__WHAT THE TASK ASKS__
Only lines containing the string "Shorts" belong in the answer; copy all of them from the entries.

=== EXERCISE DATA ===

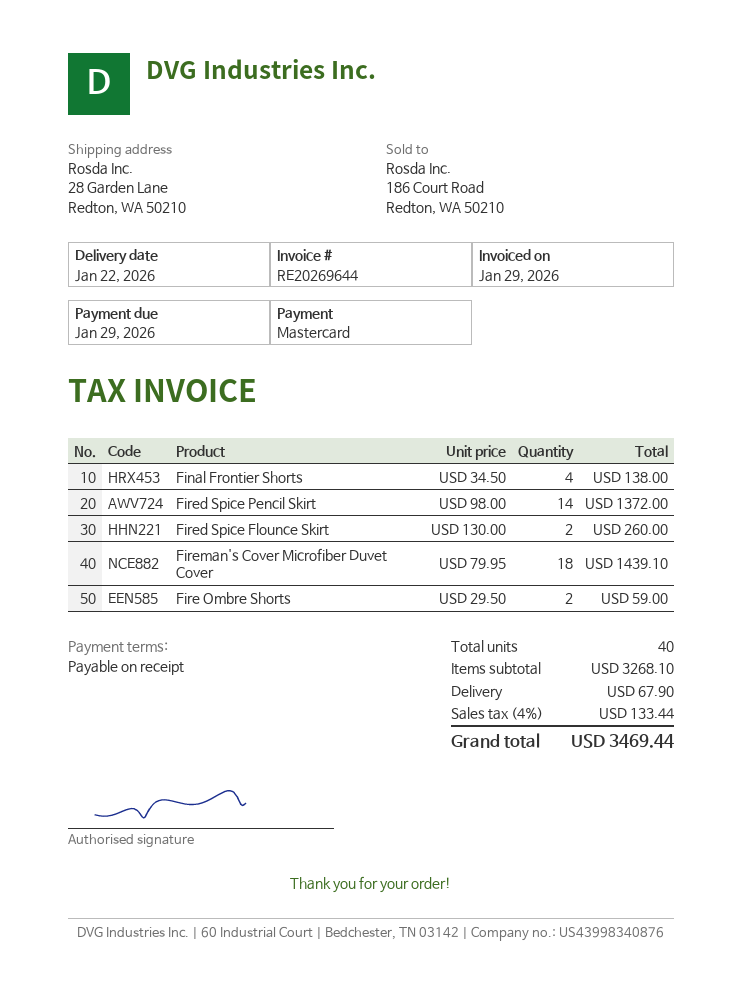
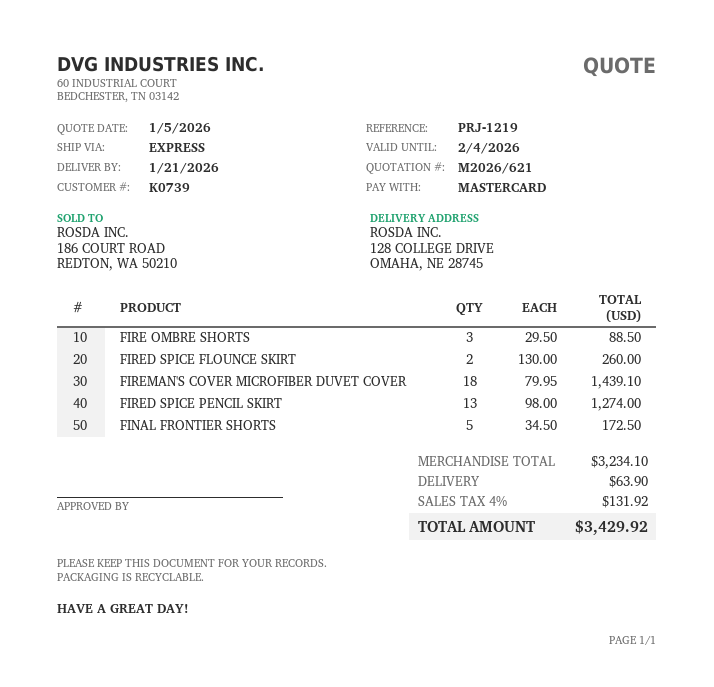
delivery date: 2026-01-22 -> 2026-01-21
ship to: 28 Garden Lane, Redton, WA 50210 -> 128 COLLEGE DRIVE, OMAHA, NE 28745
Final Frontier Shorts: 4 x 34.50 = 138.00 -> 5 x 34.50 = 172.50
Fired Spice Pencil Skirt: 14 x 98.00 = 1372.00 -> 13 x 98.00 = 1274.00
Fire Ombre Shorts: 2 x 29.50 = 59.00 -> 3 x 29.50 = 88.50
subtotal: 3268.10 -> 3234.10
shipping: 67.90 -> 63.90
tax: 4% = 133.44 -> 4% = 131.92
total: 3469.44 -> 3429.92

===

__EXERCISE RESULT__
Final Frontier Shorts: 4 x 34.50 = 138.00 -> 5 x 34.50 = 172.50
Fire Ombre Shorts: 2 x 29.50 = 59.00 -> 3 x 29.50 = 88.50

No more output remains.